**ASSIGNED TASK:** All that is needed is the line containing "передачи статистических событий" together with each line after it, transcribed exactly to the end of the records.

BEGIN DATA FOR THE TASK

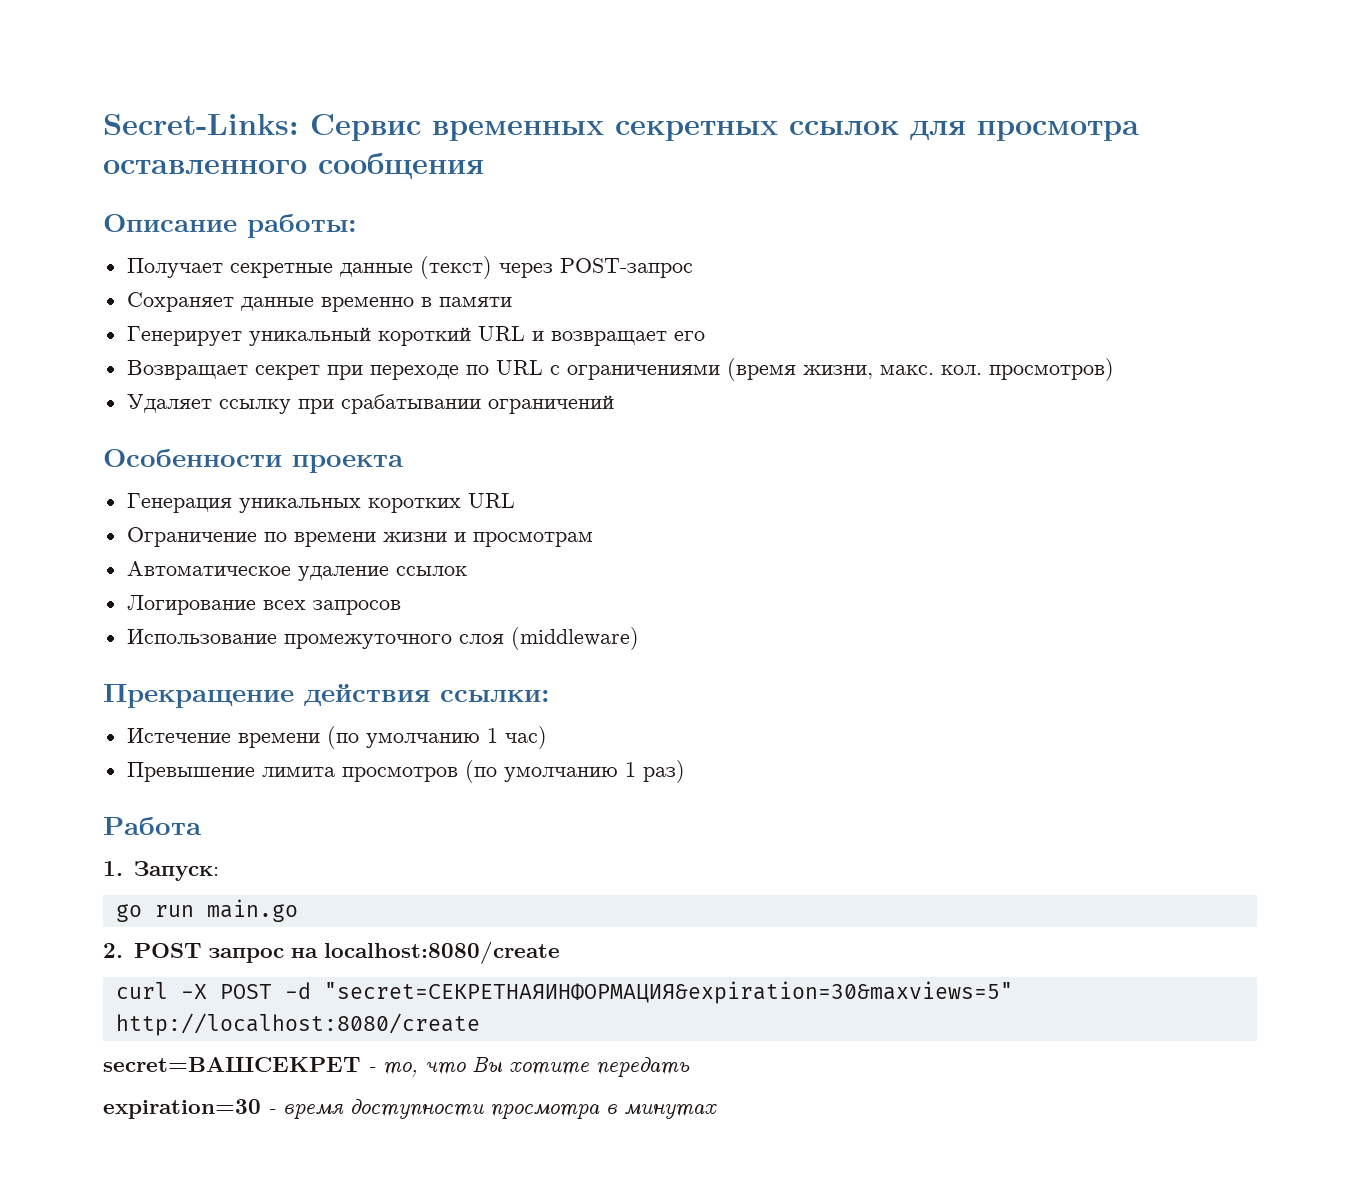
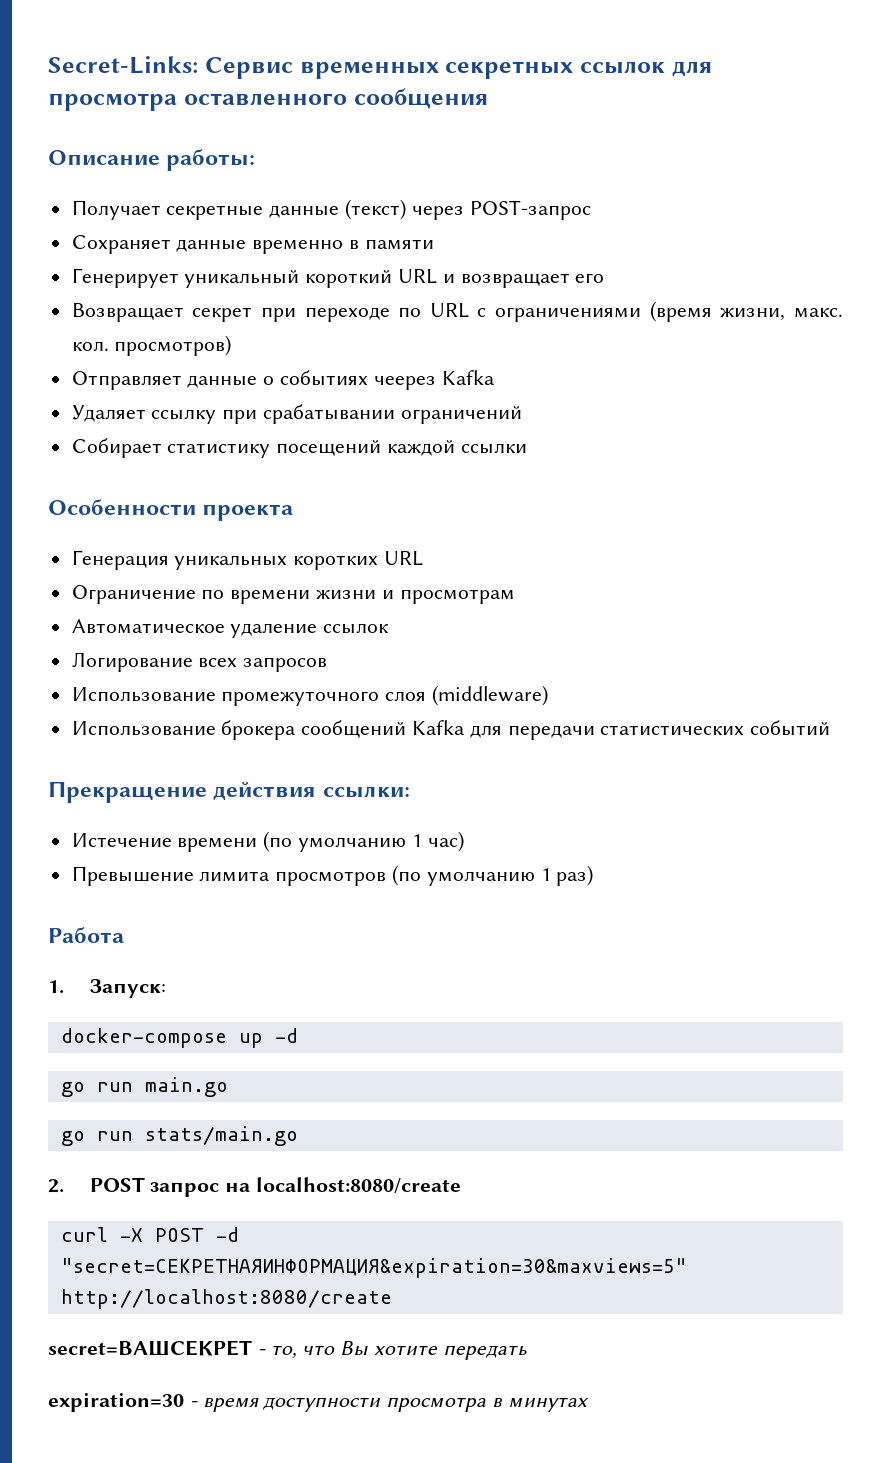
+ Отправляет данные о событиях чеерез Kafka
+ Собирает статистику посещений каждой ссылки
+ Использование брокера сообщений Kafka для передачи статистических событий
+ docker-compose up -d
+ go run stats/main.go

END DATA FOR THE TASK

**ANSWER BOX:**
+ Использование брокера сообщений Kafka для передачи статистических событий
+ docker-compose up -d
+ go run stats/main.go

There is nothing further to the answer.